CS 194-26 Project 4: Face Keypoint Detection with Neural Networks

Ikram Magzoub, Fall 2020

Overview

In this project, our goal is to create and train Convolutional Neural Networks to automatically detect keypoints on various faces using Pytorch and key linear algebra concepts. Essentially, we were automating the part of project 3 where we selected the correspondence points manually one at a time.

Part 1: Nose Tip Detection

In this portion of the project, I first began by processing the images from the IMM Face Database  and reading the ground truth points. I created a dataloader and visualized the ground truth keypoints on the IMM images. Below are sampled images from my dataloader:

Sample 1

Sample 2

From here, I built a small neural network that automatically detects the nose tip on each image. To do that, I had to build and train a model. I chose to use a 5 layer neural net that has 3 convolutional layers. Below is the training loss vs. validation loss across all epochs.
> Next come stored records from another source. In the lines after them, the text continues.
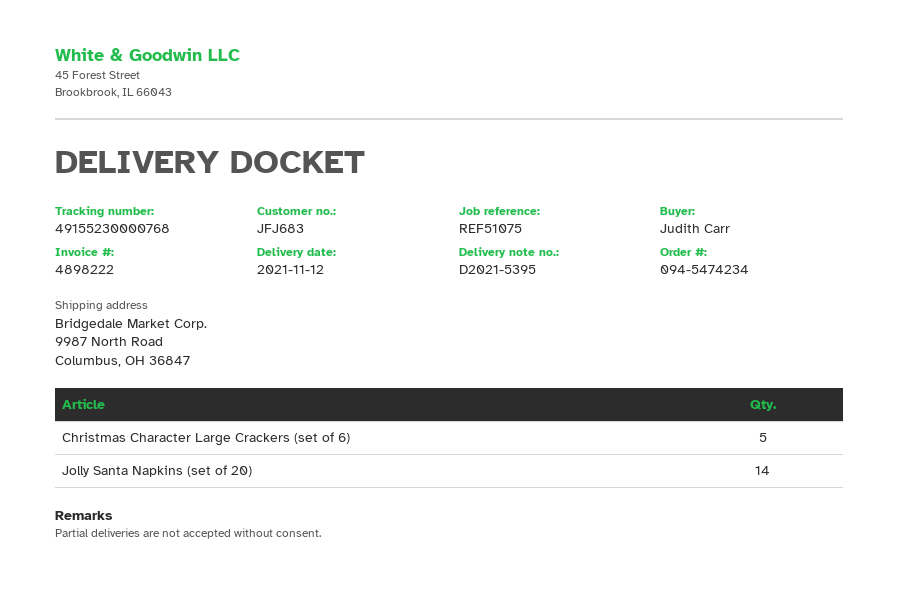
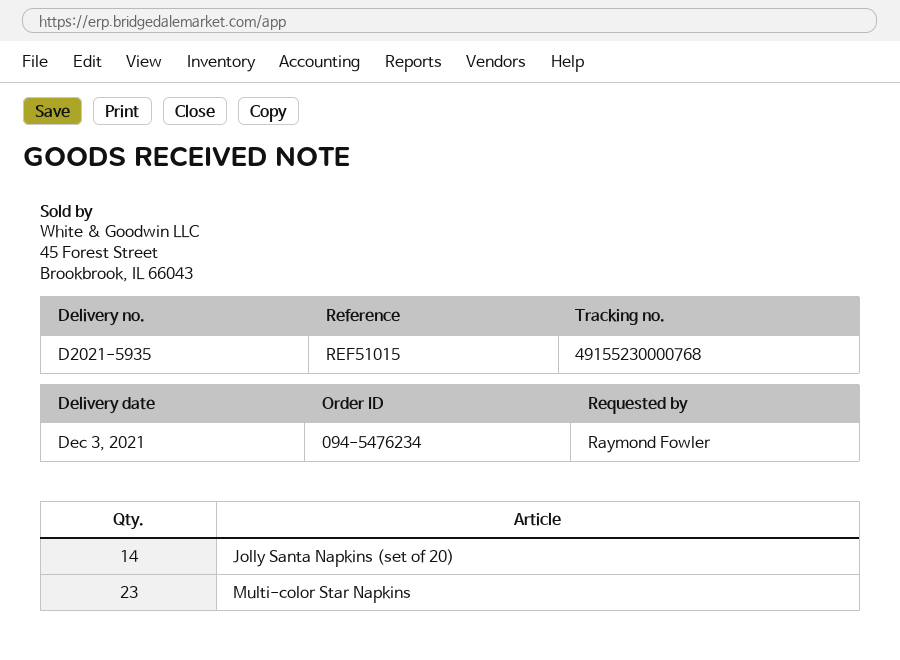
order number: 094-5474234 -> 094-5476234
delivery note number: D2021-5395 -> D2021-5935
delivery date: 2021-11-12 -> 2021-12-03
reference: REF51075 -> REF51015
ordered by: Judith Carr -> Raymond Fowler
Christmas Character Large Crackers (set of 6): 5 -> none
Multi-color Star Napkins: none -> 23

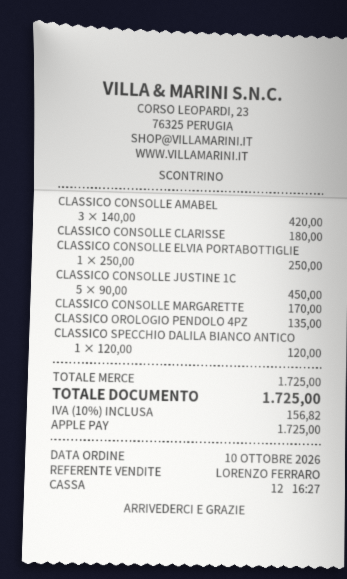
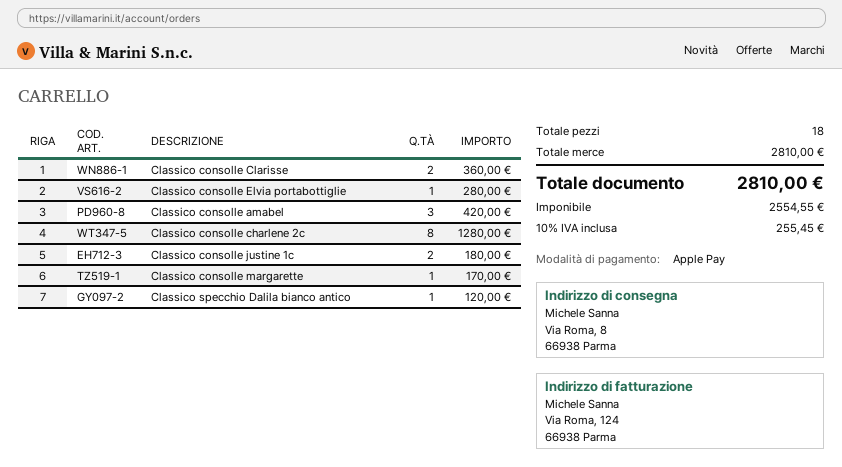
CLASSICO CONSOLLE CLARISSE: 1 for 180.00 -> 2 for 360.00
CLASSICO CONSOLLE ELVIA PORTABOTTIGLIE: 1 for 250.00 -> 1 for 280.00
CLASSICO CONSOLLE JUSTINE 1C: 5 for 450.00 -> 2 for 180.00
CLASSICO OROLOGIO PENDOLO 4PZ: 1 for 135.00 -> none
Classico consolle charlene 2c: none -> 8 for 1280.00
subtotal: 1725.00 -> 2810.00
tax: 10% = 156.82 -> 10% = 255.45
total: 1725.00 -> 2810.00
From there, I ran my trained model on images from the IMM database. Below are some sampled results that show my predicted nose tip in red and the ground truth keypoint in green.

Sample 1 (Success)

Sample 2 (Good prediction)

Sample 3 (Failure)

Sample 4 (Failure)

As you can see, my model was not perfect. There were some cases where the predicted point was not close to the ground truth point making it a failure case. The first failure case above likely happened due to the picture being taken at an angle. His face is not straight which probably contributed to the wrong detection. In the second failure case, the person’s hair is very high making it seem that the face is much larger than what it actually is.

Part 2: Full Facial Keypoints Detection

In the second part of the project, the main goal was to build on our knowledge from part one and create a model that predicts all 58 facial keypoints at once.I randomly rotated each image between -8 to 8 degrees and also changed the brightness. Below are sampled images from my dataloader:

Sample 1

Sample 2

The model I built used an Atom optimizer with a learning rate of .001. For the neural network, I used 5 convolutional layers and 2 fully connected layers. Here is my architecture:

{

conv1: Conv2d(in_channels=1, out_channels=12, kernel_size=5, stride=2, padding=2)

conv2: Conv2d(in_channels=12, out_channels=24, kernel_size=5, stride=2, padding=2)

conv3: Conv2d(in_channels=24, out_channels=32, kernel_size=3, stride=1, padding=1)

conv4: Conv2d(in_channels=32, out_channels=32, kernel_size=3, stride=1, padding=1)

conv5 = nn.Conv2d(in_channels=32, out_channels=24, kernel_size=3, stride=1, padding=1)

fc1: Linear(in_features=360, out_features=240, biased = True)

fc2: Linear(in_features=240, out_features=116, biased = True)

}

I also followed each convolution layer with a ReLU and followed the first 4 layers with a maxpool of kernel size 2.

Below is the training loss vs. validation loss across all epochs:

Here are my prediction after running the model:

Sample 1 (Success)

Sample 2 (Good prediction)

Sample 3 (Failure)

Sample 4 (Failure)

As you can see above, not all outputs were a success. Similar to the first part of the project, images where the face was at an angle or there was noise (i.e hand motions or exaggerated faces) the keypoints were not detected properly. This is why sample 3 and sample 4 were a failure case.

Below is a sample of the visualized filters which was taken from the first and second convolution layer.

Part 3: Train With Larger Dataset

For this part, the goal was exactly the same as part 2. However, we needed to train the model on a larger dataset. For the CNN, I used ResNet18 from pytorch to complete this portion. I didn’t need to modify the architecture a lot from part 2 other than changing the input channel to 1 and output channel to 68*2. I still used the Adam optimizer.

Below is the training loss vs. validation loss across all epochs:

Unfortunately, I kept encountering an error when submitting to kaggle and was unable to properly format my csv file. Below are sampled results from the training set images as well as a few ones selected by me.

-

Sample 1 from training set

Sample 2 from training set

Sample 1 from my collection

Sample 2 from my collection

Sample 3 from my collection

As you can see, the final image was a failure case and it was again due to the angle of Obama’s face.

Final Thoughts

Overall, this project was extremely difficult for me. I had a really hard time navigating everything and getting to the end result. I also really struggled with part three and figuring out how to properly submit to kaggle. Although this project was extremely difficult, I still learned a lot from it.